Suppose you have a property Q which certain objects may or may not have. You've seen many of these objects; you know the prior probability P(Q) that an object has this property.
You have 2 independent measurements of object O, which each assign a probability that Q(O) (O has property Q). Call these two independent probabilities A and B.
What is P(Q(O) | A, B, P(Q))?
To put it another way, expert A has opinion O(A) = A, which asserts P(Q(O)) = A = .7, and expert B says P(Q(O)) = B = .8, and the prior P(Q) = .4, so what is P(Q(O))? The correlation between the opinions of the experts is unknown, but probably small. (They aren't human experts.) I face this problem all the time at work.
You can see that the problem isn't solvable without the prior P(Q), because if the prior P(Q) = .9, then two experts assigning P(Q(O)) < .9 should result in a probability lower than the lowest opinion of those experts. But if P(Q) = .1, then the same estimates by the two experts should result in a probability higher than either of their estimates. But is it solvable or at least well-defined even with the prior?
The experts both know the prior, so if you just had expert A saying P(Q(O)) = .7, the answer must be .7 . Expert B's opinion B must revise the probability upwards if B > P(Q), and downwards if B < P(Q).
When expert A says O(A) = A, she probably means, "If I consider all the n objects I've seen that looked like this one, nA of them had property Q."
One approach is to add up the bits of information each expert gives, with positive bits for indications that Q(O) and negative bits that not(Q(O)).

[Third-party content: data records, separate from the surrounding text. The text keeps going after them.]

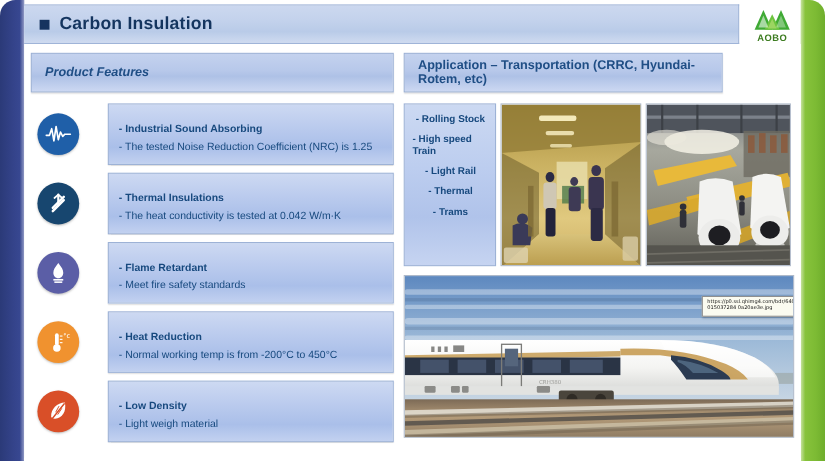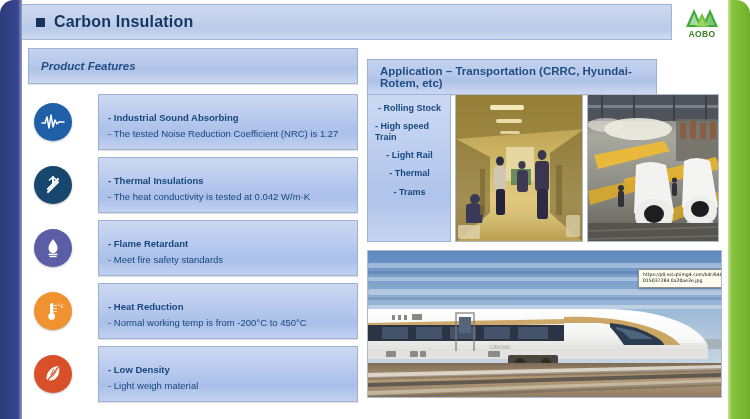--- a/index.html
+++ b/index.html
@@ -125,7 +125,7 @@
     position: absolute; left: 345px; top: 8px;
     width: 355px; height: 366px;
   }
-  .col-right .panel-head { height: 36px; width: 290px; margin-top: 11px; }
+  .col-right .panel-head { height: 36px; width: 290px; }
 
   .apps-row {
     position: absolute; top: 46px; left: 0;

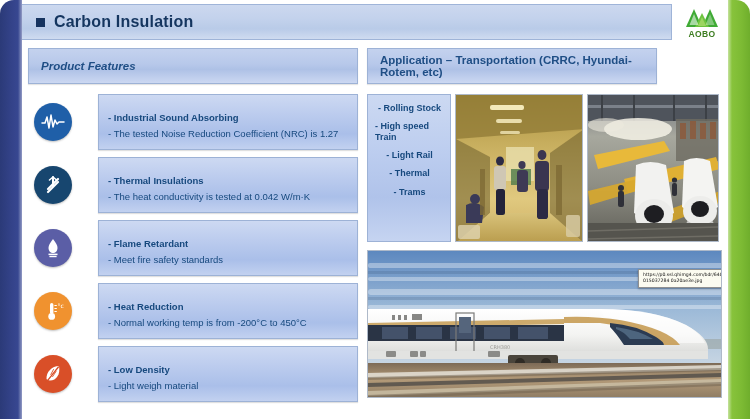--- a/index.html
+++ b/index.html
@@ -220,7 +220,7 @@
           </div>
           <div class="feature-box">
             <div class="feature-line t1">- Industrial Sound Absorbing</div>
-            <div class="feature-line">- The tested Noise Reduction Coefficient (NRC) is 1.27</div>
+            <div class="feature-line">- The tested Noise Reduction Coefficient (NRC) is 1.25</div>
           </div>
         </div>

If you have a lot of experts and a lot of objects, I might try a generative model where each object had unseen values from an n-dimensional feature space, and where experts decided what features to notice using weightings from a dual n-dimensional space, with the weight covectors generated as clustered in some way to represent the experts' structured non-independence. The experts' probability estimates would be something like a logistic function of the product of each object's features with the expert's weights (plus noise), and your output summary probability would be the posterior mean of an estimate based on a special "best" expert weighting, derived using the assumption that the experts' estimates are well-calibrated.
I'm not sure what an appropriate generative model of clustered expert feature weightings would be.

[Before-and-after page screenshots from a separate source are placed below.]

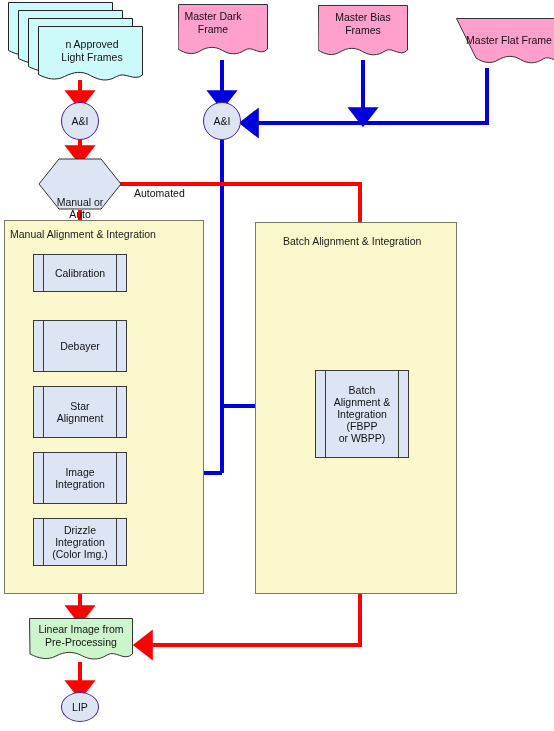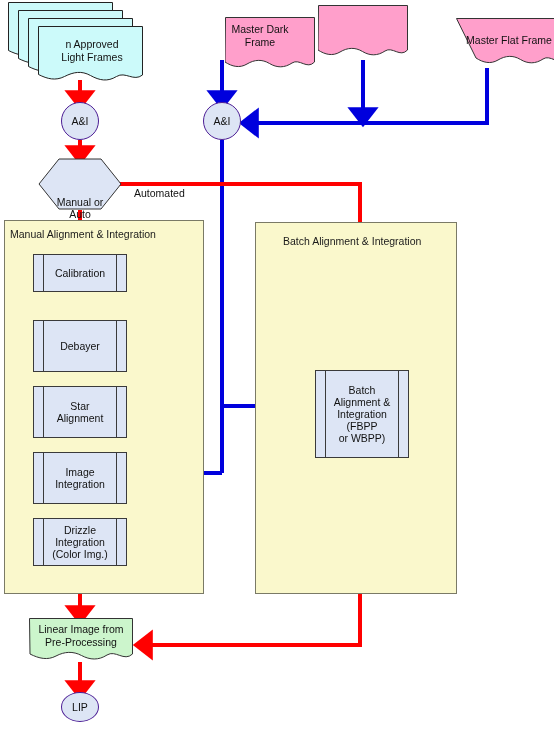--- a/index.html
+++ b/index.html
@@ -209,7 +209,7 @@
     </div>
   </div>
 
-  <div class="doc" style="left:178px;top:17px;width:70px;height:58px;margin-left:47px;">
+  <div class="doc" style="left:178px;top:4px;width:70px;height:58px;">
     <svg width="90" height="58" viewBox="0 0 90 58">
       <path d="M0.5,0.5 H89.5 V45 c-7.5,8 -15,-4 -22.5,1 c-7.5,5 -15,5 -22.5,0.5 c-7.5,-4.5 -15,-4 -22.5,0.5 c-7.5,4.5 -15,2.5 -22,-2 z" fill="#FF9FCB" stroke="#333" stroke-width="1"></path>
     </svg>

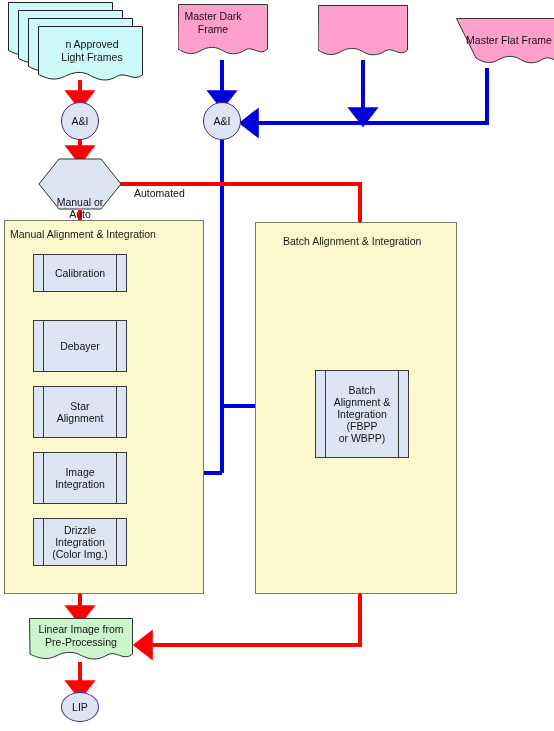--- a/index.html
+++ b/index.html
@@ -223,6 +223,10 @@
     <svg width="90" height="58" viewBox="0 0 90 58">
       <path d="M0.5,0.5 H89.5 V45 c-7.5,8 -15,-4 -22.5,1 c-7.5,5 -15,5 -22.5,0.5 c-7.5,-4.5 -15,-4 -22.5,0.5 c-7.5,4.5 -15,2.5 -22,-2 z" fill="#FF9FCB" stroke="#333" stroke-width="1"></path>
     </svg>
+    <div class="lbl">
+      <div>Master Bias</div>
+      <div>Frames</div>
+    </div>
   </div>
 
   <div class="doc" style="left:456px;top:18px;width:110px;height:52px;">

Actually, I guess the output of this procedure would just end up being a log-linear model of the truth given the experts' confidences. (Some of the coefficients might be negative, to cancel confounding factors.) So maybe a lot easier way to fix this is to sample from the space of such log-linear models directly, using sampled hypothetical imputed truths, while enforcing some constraint that the experts' opinions be reasonably well-calibrated.
I ignored this because I wasn't sure what you could have meant by "independent". If you meant that the experts' outputs are fully independent, conditional on the truth, then the problem is straightforward. But this seems unlikely in practice. You probably just meant the informal English connotation "not completely dependent".